Person holding fish Credit: Photo by Hunter Brumels on Unsplash

By Rachel Piacenza

Fisheries biology doctor marks fish to study behavior

Do you enjoy watching beautiful sunsets and seeing wildlife in some of the best parts of Wisconsin? Do you like being around people who share the same respect and passion for natural resources? If you said "yes," then a fisheries biologist is a great career choice for you.

How Do I Get Started?

As you can probably guess, an education is very important. A Bachelors of Science (BS) degree in fisheries and/or biology is strongly recommended. Many biologists have A Masters Degree. But, it's not just a good education that prepares you for a career as a fisheries biologist--field experience is also important. Volunteer work, internships and short-term fish technician positions are good ways to gain valuable training that can give you an edge in the competitive job market.

Do I Get to Fish?

A common misconception among many people is that fisheries biologists get to fish all the time! Most biologists wish that were true. But, as a fisheries biologist, you are especially busy during the fishing season which leaves little time left over to actually go fishing...sad, but true.

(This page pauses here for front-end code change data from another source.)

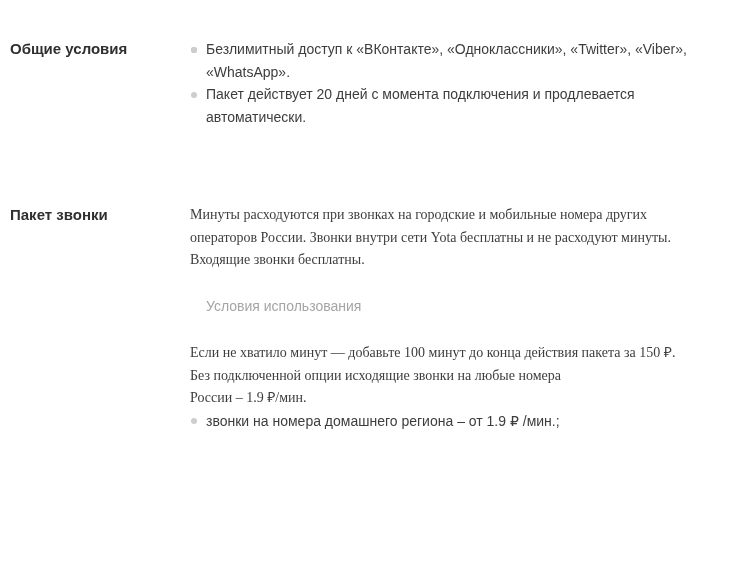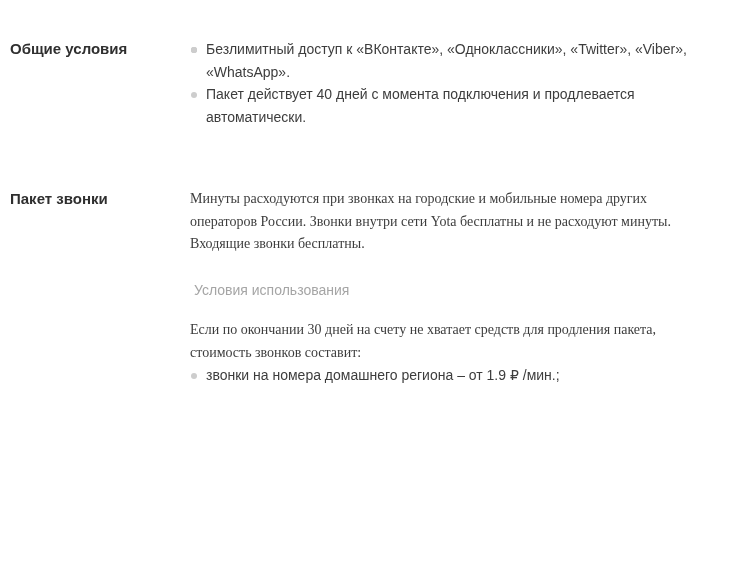--- a/index.html
+++ b/index.html
@@ -5,37 +5,37 @@
   html,body{margin:0;padding:0;}
   body{
     width:743px;height:586px;overflow:hidden;
     background:var(--bg,#ffffff);
     font-family:"Liberation Sans","DejaVu Sans",sans-serif;
     font-size:14px;line-height:22.5px;
     color:var(--text,#3d3d3d);
   }
   main{padding-top:38px;}
   .row{display:flex;align-items:flex-start;}
-  .row-general{margin-bottom:60px;}
+  .row-general{margin-bottom:76px;}
   .label-col{width:190px;padding-left:10px;box-sizing:border-box;flex:none;}
   .section-heading{
     margin:0;font-size:15px;line-height:22.5px;font-weight:bold;
     color:var(--heading,#2f2f2f);
   }
   .content-col{width:553px;flex:none;box-sizing:border-box;}
   .bullet-list{list-style:none;margin:0;padding:0;}
   .bullet-list li{position:relative;padding-left:16px;}
   .dot{
     position:absolute;left:1px;top:8.5px;width:6px;height:6px;border-radius:50%;
     background:var(--bullet,#cdcdcd);
   }
   .li-text,.para{white-space:pre-line;}
   .para{margin:0;font-family:Liberation Serif, serif;}
   .subheading{
-    margin:23px 0 0 4px;font-size:14px;line-height:22.5px;font-weight:normal;
+    margin:23px 0 0 16px;font-size:14px;line-height:22.5px;font-weight:normal;
     color:var(--muted,#a5a5a5);
   }
   .option{margin-top:25px;}
   .renewal{margin-top:18px;}
 </style>
 </head>
 <body style="--bg: #ffffff; --text: #3d3d3d; --heading: #2f2f2f; --muted: #a5a5a5; --bullet: #cdcdcd;">
 
 <main>
 
@@ -51,41 +51,42 @@
         <li>
           <span class="dot"></span>
         </li>
         <li>
           <span class="dot"></span>
           <span class="li-text">Безлимитный доступ к «ВКонтакте», «Одноклассники», «Twitter», «Viber»,
 «WhatsApp».</span>
         </li>
         <li>
           <span class="dot"></span>
-          <span class="li-text">Пакет действует 40 дней с момента подключения и продлевается
+          <span class="li-text">Пакет действует 20 дней с момента подключения и продлевается
 автоматически.</span>
         </li>
       </ul>
     </div>
   </section>
 
   <section class="row">
     <div class="label-col">
       <h2 class="section-heading">Пакет звонки</h2>
     </div>
     <div class="content-col">
       <p class="para">Минуты расходуются при звонках на городские и мобильные номера других
 операторов России. Звонки внутри сети Yota бесплатны и не расходуют минуты.
 Входящие звонки бесплатны.</p>
 
       <h3 class="subheading">Условия использования</h3>
 
+      <p class="para option">Если не хватило минут — добавьте 100 минут до конца действия пакета за 150 ₽.
+Без подключенной опции исходящие звонки на любые номера
+России – 1.9 ₽/мин.</p>
 
-      <p class="para renewal">Если по окончании 30 дней на счету не хватает средств для продления пакета,
-стоимость звонков составит:</p>
 
       <ul class="bullet-list">
         <li>
           <span class="dot"></span>
           <span class="li-text">звонки на номера домашнего региона – от 1.9 ₽ /мин.;</span>
         </li>
       </ul>
     </div>
   </section>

What Other Skills Do I Need?

In addition to a good education and field experiences, a fisheries biologist needs other skills. You'll spend a lot of time working with the public; so it's important to feel comfortable talking to a variety of people. Good communication, listening, and presentation skills are a must.

Each day brings something different in the life of a fisheries biologist. In the spring and fall, you spend a lot of time on the water shocking fish in order to sample the population, studying fish, and talking with people. The winter is spent analyzing fish data and interacting with the public.

So, if you find fish interesting and fun to learn about, and like working both outside and inside, consider a career as a fisheries biologist. You'll never be bored!